1. **Most probable velocity** \( v_{\text{mp}} \):
\[
v_{\text{mp}} = \sqrt{\frac{2 k_B T}{m}}
\]

2. **Root mean square velocity** \( v_{\text{rms}} \):
\[
v_{\text{rms}} = \sqrt{\frac{3 k_B T}{m}}
\]

Dividing \( v_{\text{rms}} \) by \( v_{\text{mp}} \):

\[
\frac{v_{\text{rms}}}{v_{\text{mp}}} = \sqrt{\frac{3}{2}}
\]

Thus:

\[
v_{\text{rms}} = \sqrt{\frac{3}{2}} \, v_{\text{mp}}
\]

The root mean square (r.m.s.) speed \( v_{\text{rms}} \) of gas molecules is given by:

\[
v_{\text{rms}} = \sqrt{\frac{3 k_B T}{m}}
\]

Since \( v_{\text{rms}} \propto \sqrt{T} \), if the temperature changes, the r.m.s. speed changes proportionally to the square root of the temperature.

Let the initial r.m.s. speed at \( T = 120 \, \text{K} \) be \( v \). Then, at \( T = 480 \, \text{K} \), the r.m.s. speed \( v' \) is:

\[
v' = v \cdot \sqrt{\frac{480}{120}} = v \cdot \sqrt{4} = 2v
\]

So, the r.m.s. speed at \( 480 \, \text{K} \) will be \( 2v \).

For a gas with \( \gamma = \frac{C_p}{C_v} = 1.4 \):

1. Atomicity: For diatomic gases, \( \gamma = 1.4 \) (common for diatomic molecules like \(\text{O}_2\), \(\text{N}_2\), etc.).

2. Heat capacities:
- \( C_v = \frac{R}{\gamma - 1} = \frac{R}{1.4 - 1} = \frac{5}{2} R \).
- \( C_p = \gamma C_v = 1.4 \times \frac{5}{2} R = \frac{7}{2} R \).

Thus, the atomicity is diatomic, and the values of \( C_p \) and \( C_v \) are \( \frac{7}{2} R \) and \( \frac{5}{2} R \), respectively.

According to the kinetic theory of gases:

- (A) Collisions are always elastic: Gas molecule collisions do not lose kinetic energy, so they are elastic.
- (B) There is no force of attraction among the molecules: Assumption of ideal gases is no intermolecular forces.
- (C) Only a small number of molecules have very high velocity: Most molecules have moderate speeds; only a few have very high speeds.
- (D) Between collisions, the molecules move in straight lines with constant velocities: Molecules move with constant speed in straight lines until they collide.

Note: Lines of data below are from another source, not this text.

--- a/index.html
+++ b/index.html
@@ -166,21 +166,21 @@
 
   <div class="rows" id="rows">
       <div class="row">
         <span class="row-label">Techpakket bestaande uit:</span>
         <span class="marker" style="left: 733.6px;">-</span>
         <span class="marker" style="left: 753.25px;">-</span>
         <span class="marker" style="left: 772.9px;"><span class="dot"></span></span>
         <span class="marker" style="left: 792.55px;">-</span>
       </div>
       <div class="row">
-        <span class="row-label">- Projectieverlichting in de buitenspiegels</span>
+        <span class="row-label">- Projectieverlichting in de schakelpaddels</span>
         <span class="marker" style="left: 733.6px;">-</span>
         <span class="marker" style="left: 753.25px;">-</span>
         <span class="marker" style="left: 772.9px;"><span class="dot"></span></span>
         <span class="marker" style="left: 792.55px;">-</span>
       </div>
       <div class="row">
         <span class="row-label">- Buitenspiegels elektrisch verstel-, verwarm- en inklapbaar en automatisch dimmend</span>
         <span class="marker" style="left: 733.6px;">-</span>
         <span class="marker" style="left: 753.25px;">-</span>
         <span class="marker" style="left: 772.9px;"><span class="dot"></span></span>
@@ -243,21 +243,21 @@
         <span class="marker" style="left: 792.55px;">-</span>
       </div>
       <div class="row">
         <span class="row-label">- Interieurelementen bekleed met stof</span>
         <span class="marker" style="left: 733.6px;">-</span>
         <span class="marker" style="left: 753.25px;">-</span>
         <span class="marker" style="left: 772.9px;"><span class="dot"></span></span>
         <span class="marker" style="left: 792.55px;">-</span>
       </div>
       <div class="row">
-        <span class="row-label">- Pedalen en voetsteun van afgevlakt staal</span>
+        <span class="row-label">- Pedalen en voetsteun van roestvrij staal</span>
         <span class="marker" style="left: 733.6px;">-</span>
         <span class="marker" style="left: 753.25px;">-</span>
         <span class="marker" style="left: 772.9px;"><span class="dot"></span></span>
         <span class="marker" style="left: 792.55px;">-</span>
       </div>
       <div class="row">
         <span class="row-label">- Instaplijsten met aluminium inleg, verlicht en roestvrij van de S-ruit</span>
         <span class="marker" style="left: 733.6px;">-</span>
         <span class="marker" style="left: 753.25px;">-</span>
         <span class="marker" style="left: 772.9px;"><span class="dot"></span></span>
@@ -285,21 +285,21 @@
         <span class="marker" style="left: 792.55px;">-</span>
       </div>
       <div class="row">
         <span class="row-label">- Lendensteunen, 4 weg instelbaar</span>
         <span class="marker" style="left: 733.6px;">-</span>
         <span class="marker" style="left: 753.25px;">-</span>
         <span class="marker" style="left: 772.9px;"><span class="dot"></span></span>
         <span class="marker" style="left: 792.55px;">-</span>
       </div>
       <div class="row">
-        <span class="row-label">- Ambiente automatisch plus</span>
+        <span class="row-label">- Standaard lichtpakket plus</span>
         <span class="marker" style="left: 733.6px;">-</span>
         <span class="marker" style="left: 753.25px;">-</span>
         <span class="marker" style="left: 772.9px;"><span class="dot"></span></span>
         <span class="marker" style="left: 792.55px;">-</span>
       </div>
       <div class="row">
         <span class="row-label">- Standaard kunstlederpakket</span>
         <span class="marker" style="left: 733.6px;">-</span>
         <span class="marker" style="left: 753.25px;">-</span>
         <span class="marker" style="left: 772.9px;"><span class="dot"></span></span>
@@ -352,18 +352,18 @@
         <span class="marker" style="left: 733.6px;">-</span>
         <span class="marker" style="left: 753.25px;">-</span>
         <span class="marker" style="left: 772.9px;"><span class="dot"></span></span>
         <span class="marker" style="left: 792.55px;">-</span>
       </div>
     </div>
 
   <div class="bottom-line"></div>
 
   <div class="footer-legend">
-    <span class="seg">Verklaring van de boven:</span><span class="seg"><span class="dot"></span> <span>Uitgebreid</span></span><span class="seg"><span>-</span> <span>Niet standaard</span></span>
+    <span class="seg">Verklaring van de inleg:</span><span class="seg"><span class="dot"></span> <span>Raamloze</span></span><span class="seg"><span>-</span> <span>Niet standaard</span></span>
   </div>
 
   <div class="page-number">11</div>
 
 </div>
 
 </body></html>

All options are correct as per the assumptions of kinetic theory.

The root mean square (rms) velocity of a gas is given by:

\[
v_{\text{rms}} = \sqrt{\frac{3RT}{M}}
\]

where \( M \) is the molar mass. Since all gases are at the same temperature, the gas with the smallest molar mass will have the highest \( v_{\text{rms}} \).

Hydrogen has the smallest molar mass among the options, so it has the maximum rms velocity.

For 15 g of nitrogen gas (N₂), where the molar mass \( M = 28 \, \text{g/mol} \):

1. Calculate the number of moles, \( n = \frac{\text{mass}}{\text{molar mass}} = \frac{15}{28} \).

2. Using the ideal gas law \( PV = nRT \):

\[
PV = \frac{15}{28} RT
\]

So, the equation of state is \( PV = \frac{15}{28} RT \).